___ SUPPLIED ENTRIES

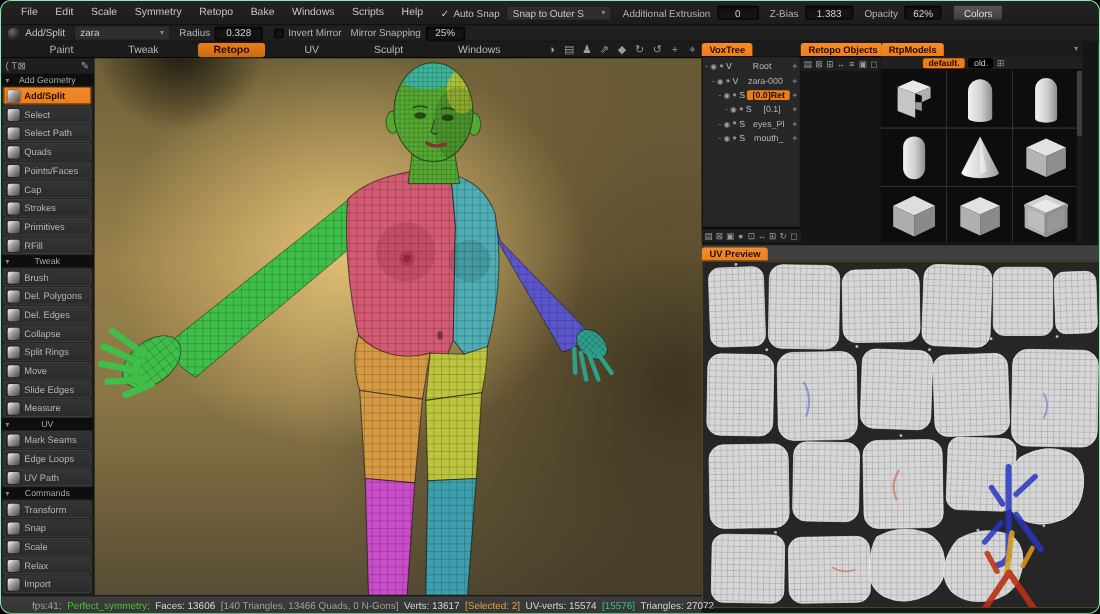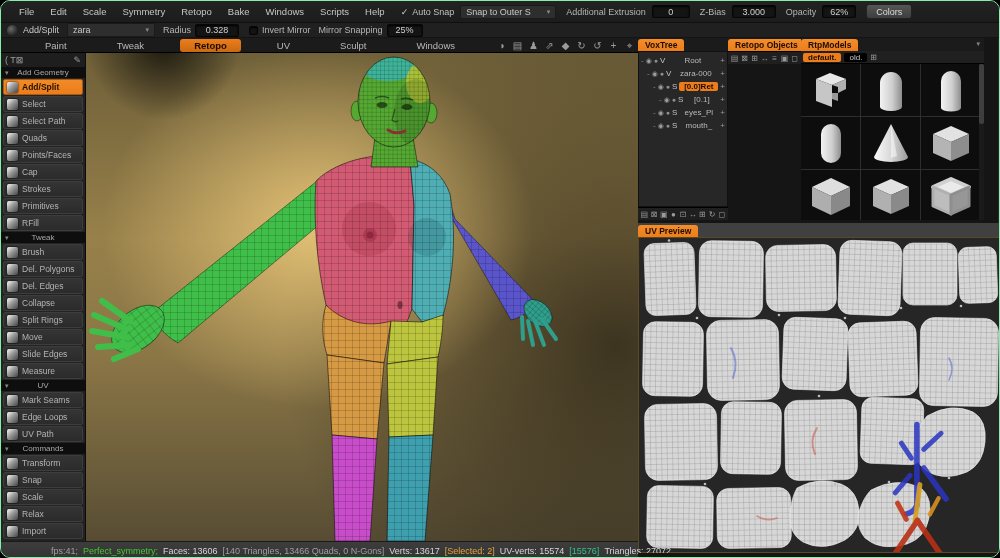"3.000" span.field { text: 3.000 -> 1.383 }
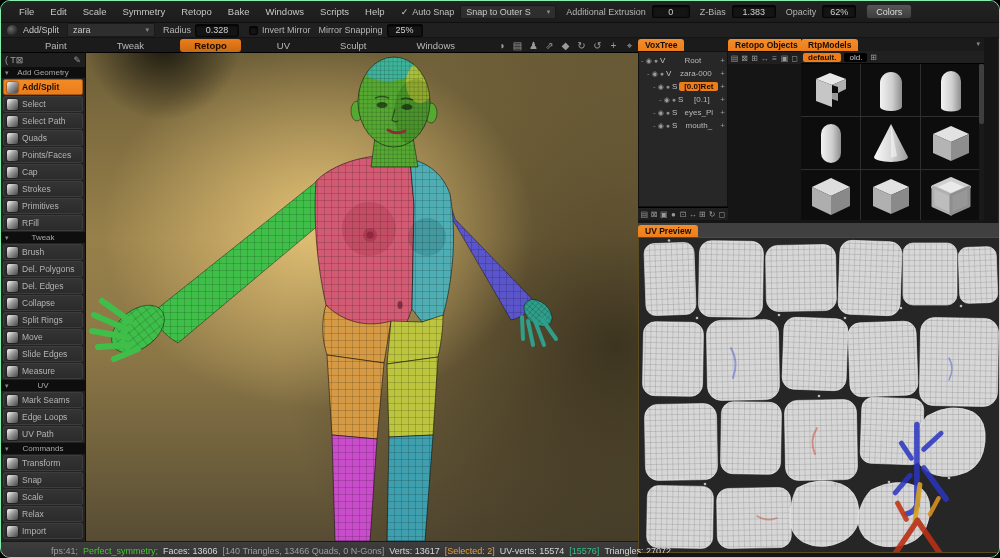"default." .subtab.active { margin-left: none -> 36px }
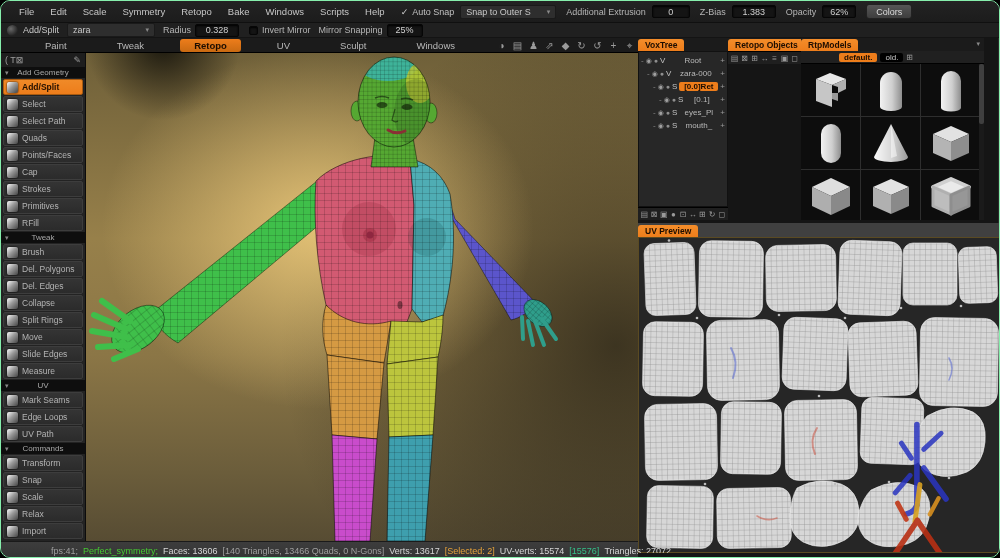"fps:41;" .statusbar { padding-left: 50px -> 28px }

______
___ SUPPLIED ENTRIES

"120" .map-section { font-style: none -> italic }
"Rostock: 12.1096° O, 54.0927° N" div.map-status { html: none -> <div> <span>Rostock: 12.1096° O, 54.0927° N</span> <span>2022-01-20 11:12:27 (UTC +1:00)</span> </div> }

______

EXERCISE AIM: Reproduce, exactly as they stand in the data above, the lines from the one that holds "font-style: none ->" to the one that holds "html: none ->", inclusive.

EXERCISE OUTPUT:
"120" .map-section { font-style: none -> italic }
"Rostock: 12.1096° O, 54.0927° N" div.map-status { html: none -> <div> <span>Rostock: 12.1096° O, 54.0927° N</span> <span>2022-01-20 11:12:27 (UTC +1:00)</span> </div> }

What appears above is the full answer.